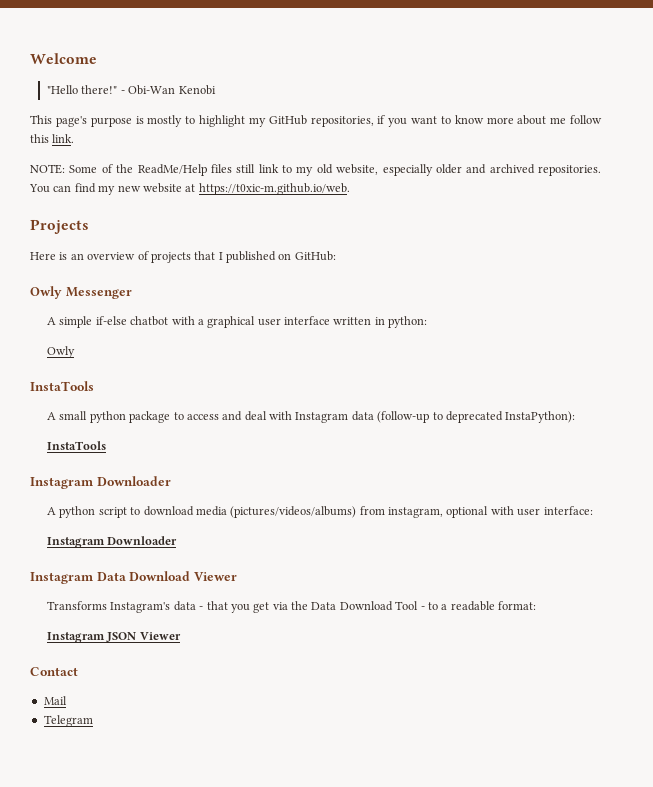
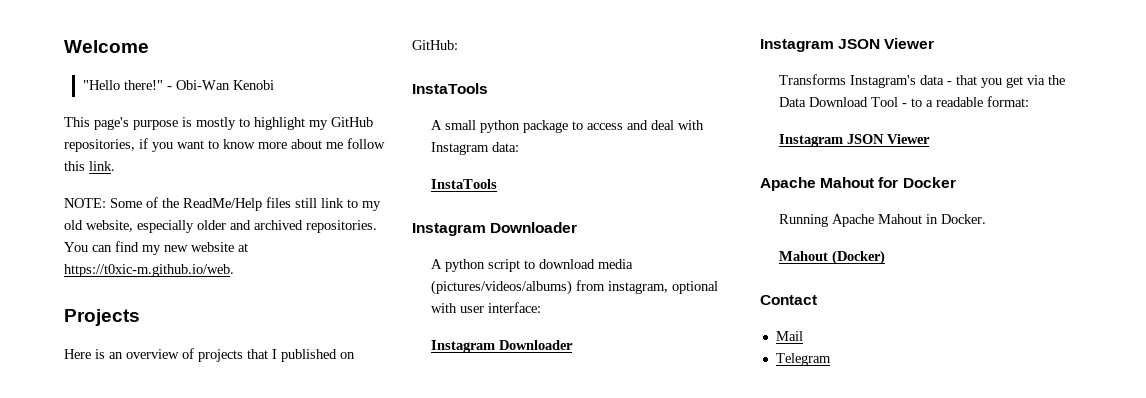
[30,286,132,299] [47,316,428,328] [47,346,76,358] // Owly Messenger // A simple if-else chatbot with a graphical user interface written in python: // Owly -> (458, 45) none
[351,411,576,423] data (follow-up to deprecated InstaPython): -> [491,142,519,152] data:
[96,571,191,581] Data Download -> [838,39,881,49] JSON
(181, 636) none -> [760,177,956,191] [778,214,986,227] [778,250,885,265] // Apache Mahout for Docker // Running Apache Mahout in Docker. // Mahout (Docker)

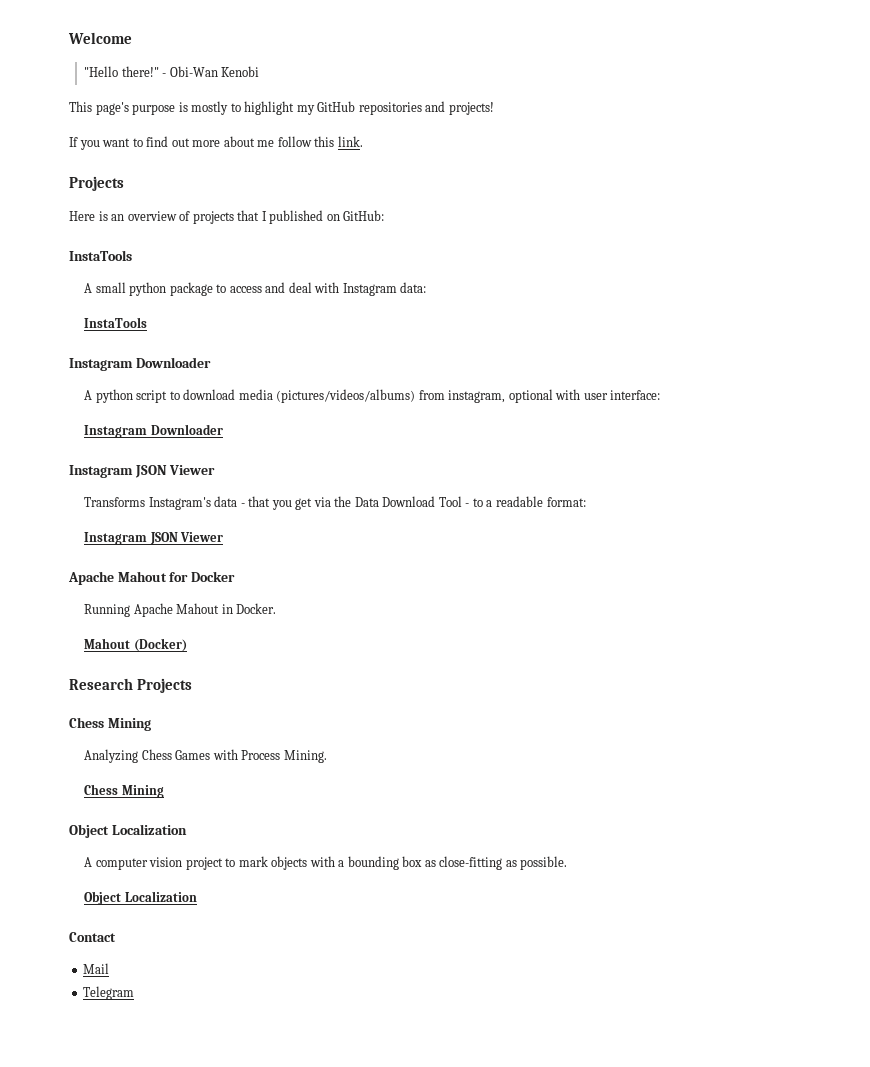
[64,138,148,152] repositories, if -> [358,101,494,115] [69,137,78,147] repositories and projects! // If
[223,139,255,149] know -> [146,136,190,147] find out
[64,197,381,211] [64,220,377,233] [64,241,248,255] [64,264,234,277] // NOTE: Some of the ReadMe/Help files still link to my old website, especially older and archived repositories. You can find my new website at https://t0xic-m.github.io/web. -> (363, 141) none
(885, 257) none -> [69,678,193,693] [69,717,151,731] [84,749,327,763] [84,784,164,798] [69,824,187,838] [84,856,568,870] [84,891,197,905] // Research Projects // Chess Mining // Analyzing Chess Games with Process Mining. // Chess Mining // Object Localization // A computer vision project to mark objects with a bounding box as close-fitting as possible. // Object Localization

•••

> **Problem to work on**
Every line above should be repeated exactly; pictures stay out of the copy.

> **Solution below**
[30,286,132,299] [47,316,428,328] [47,346,76,358] // Owly Messenger // A simple if-else chatbot with a graphical user interface written in python: // Owly -> (458, 45) none
[351,411,576,423] data (follow-up to deprecated InstaPython): -> [491,142,519,152] data:
[96,571,191,581] Data Download -> [838,39,881,49] JSON
(181, 636) none -> [760,177,956,191] [778,214,986,227] [778,250,885,265] // Apache Mahout for Docker // Running Apache Mahout in Docker. // Mahout (Docker)

[64,138,148,152] repositories, if -> [358,101,494,115] [69,137,78,147] repositories and projects! // If
[223,139,255,149] know -> [146,136,190,147] find out
[64,197,381,211] [64,220,377,233] [64,241,248,255] [64,264,234,277] // NOTE: Some of the ReadMe/Help files still link to my old website, especially older and archived repositories. You can find my new website at https://t0xic-m.github.io/web. -> (363, 141) none
(885, 257) none -> [69,678,193,693] [69,717,151,731] [84,749,327,763] [84,784,164,798] [69,824,187,838] [84,856,568,870] [84,891,197,905] // Research Projects // Chess Mining // Analyzing Chess Games with Process Mining. // Chess Mining // Object Localization // A computer vision project to mark objects with a bounding box as close-fitting as possible. // Object Localization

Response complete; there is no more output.